Intermediate Range Ballistic Missile (IRBM) – see Ballistic Missile

International Court of Justice (ICJ)
Also called the World Court, the ICJ is the top judicial organ of the United Nations. It began work in 1946 and the is composed of 15 justices, serving nine-year terms.(9) In 1996, the ICJ ruled on the legality of nuclear weapons under international law

International Atomic Energy Agency (IAEA)
An agency of the United Nations specializing in nuclear safety. Founded in 1957, the IAEA regulates both the peaceful and military uses of nuclear energy. The agency is instrumental in nuclear non-proliferation efforts, as it monitors possible nuclear test explosions and conducts investigations of nuclear power plants to ensure that no fuel is being diverted for military uses.

Kilotons (kt)
In nuclear terminology, a measurement of the explosive power of a nuclear explosion. This is measure in relation to the explosive power of an equivalent amount of TNT. For example, a 15kt nuclear explosion has the explosive power equivalent to 15,000 tons of TNT. The United States and Russi have produced weapons covering a wide range of yields, and currently deployed weapons differ significantly in yields; for instance, the United States UGM-133A and the UGM-93A have yields of 475kt and 100kt, respectively, while the Russian SS-N-20 and SS-18 have yields of 100kt and 750kt, respectively.(10)
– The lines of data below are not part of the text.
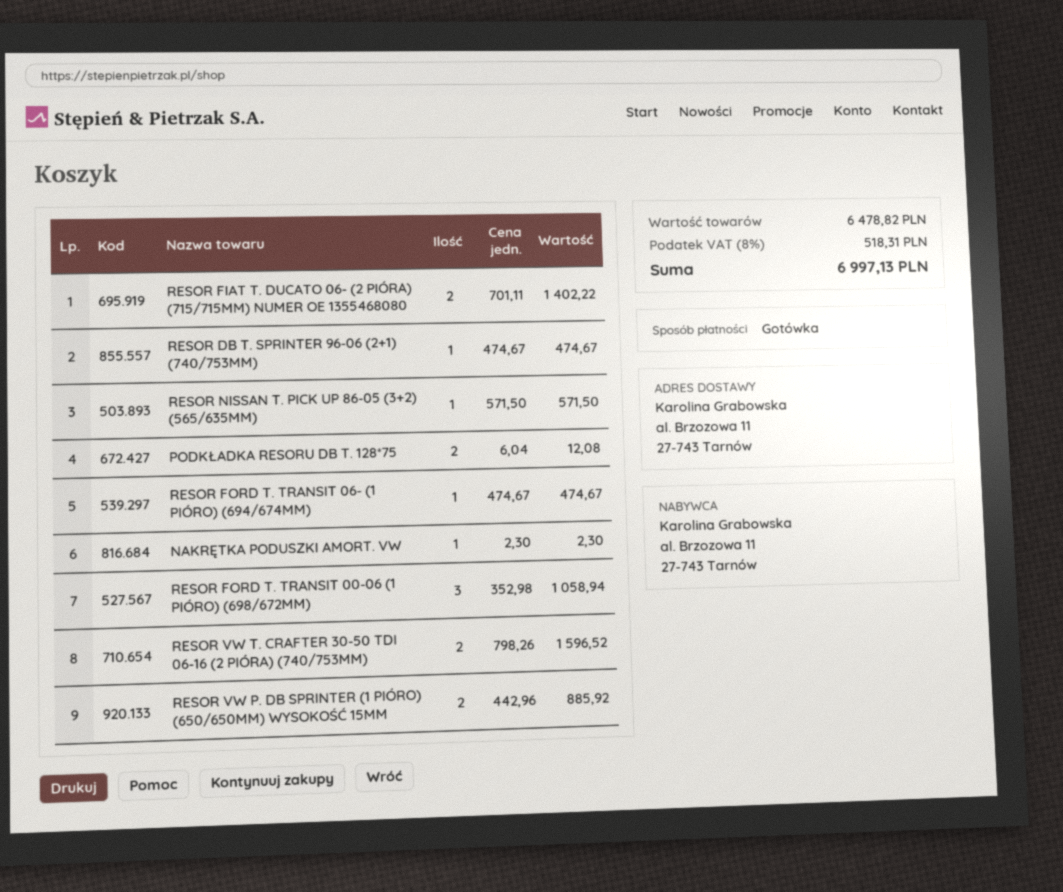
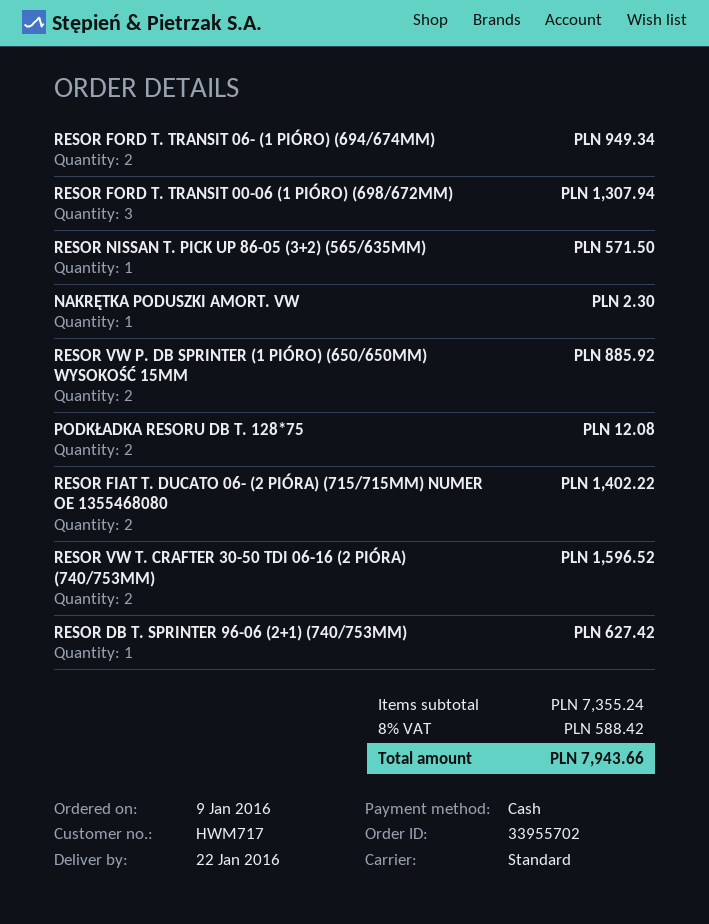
RESOR DB T. SPRINTER 96-06 (2+1) (740/753MM): 1 for 474.67 -> 1 for 627.42
RESOR FORD T. TRANSIT 06- (1 PIÓRO) (694/674MM): 1 for 474.67 -> 2 for 949.34
RESOR FORD T. TRANSIT 00-06 (1 PIÓRO) (698/672MM): 3 for 1058.94 -> 3 for 1307.94
subtotal: 6478.82 -> 7355.24
tax: 8% = 518.31 -> 8% = 588.42
total: 6997.13 -> 7943.66

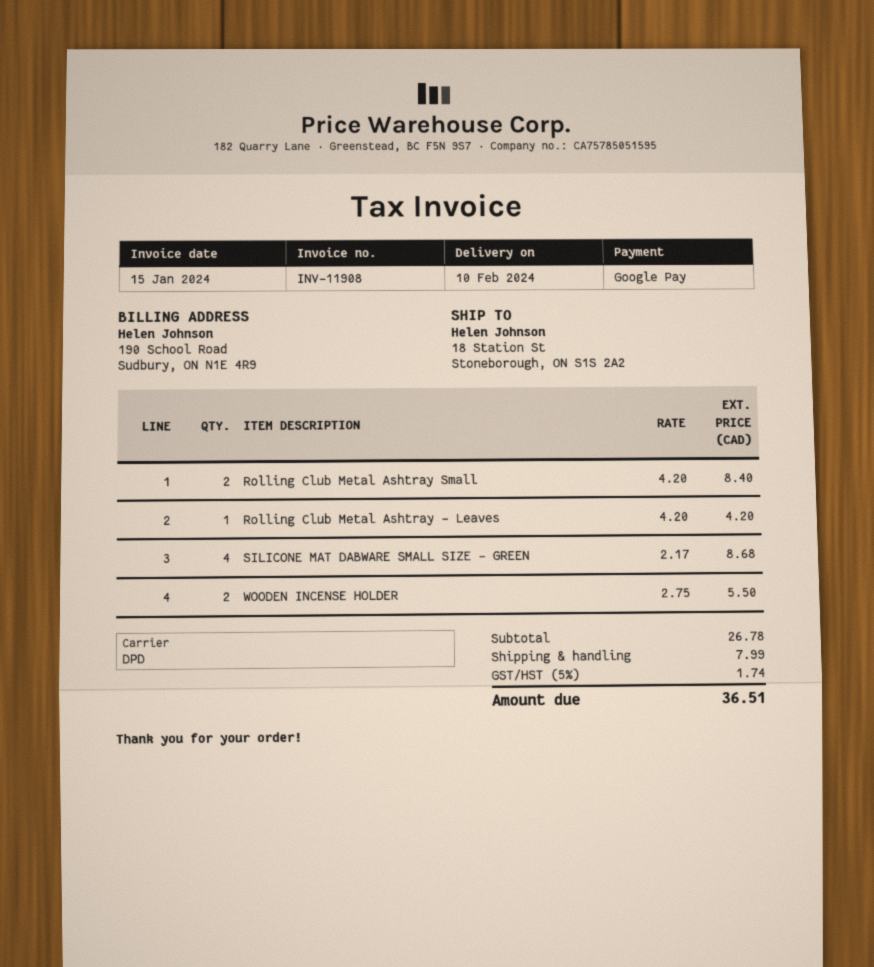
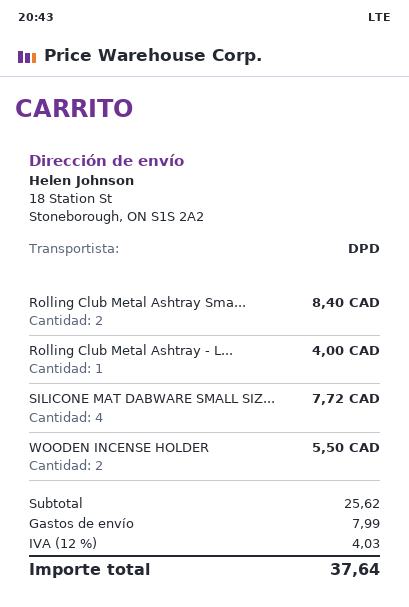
Rolling Club Metal Ashtray - Leaves: 1 for 4.20 -> 1 for 4.00
SILICONE MAT DABWARE SMALL SIZE - GREEN: 4 for 8.68 -> 4 for 7.72
subtotal: 26.78 -> 25.62
tax: 5% = 1.74 -> 12% = 4.03
total: 36.51 -> 37.64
Land-Based Interceptor Rockets – see Missile Defense

Launch-On-Warning or Hair Trigger Alert
A policy of retaliation upon notification that an enemy attack is in progress, but before hostile forces or bombs reach friendly soil. This strategy arose as the result of the fear that a country’s nuclear arsenal could be destroyed by an unforeseen first strike, thus preempting that nation’s retaliatory capability. In the case of a perceived Russian ICBM attack, United States leaders would have less than 15 minutes to decide whether or not to launch a counterattack.(11)

Manhattan Project
A top-secret program conducted by the United States during World War II to produce a nuclear weapon. Begun in 1941 as a response to the bomb program in Germany, the project employed hundreds of the top scientists in the world, including J. Robert Oppenheimer, director of the Los Alamos laboratory, where the first bomb was created. On July 16, 1945, the first atomic device was successfully tested at Alamogordo, New Mexico. The project eventually produced a total of four bombs, including those used at Hiroshima and Nagasaki. According to the Brookings Institution, the cost of the project, in 1996 dollars, was $20 billion.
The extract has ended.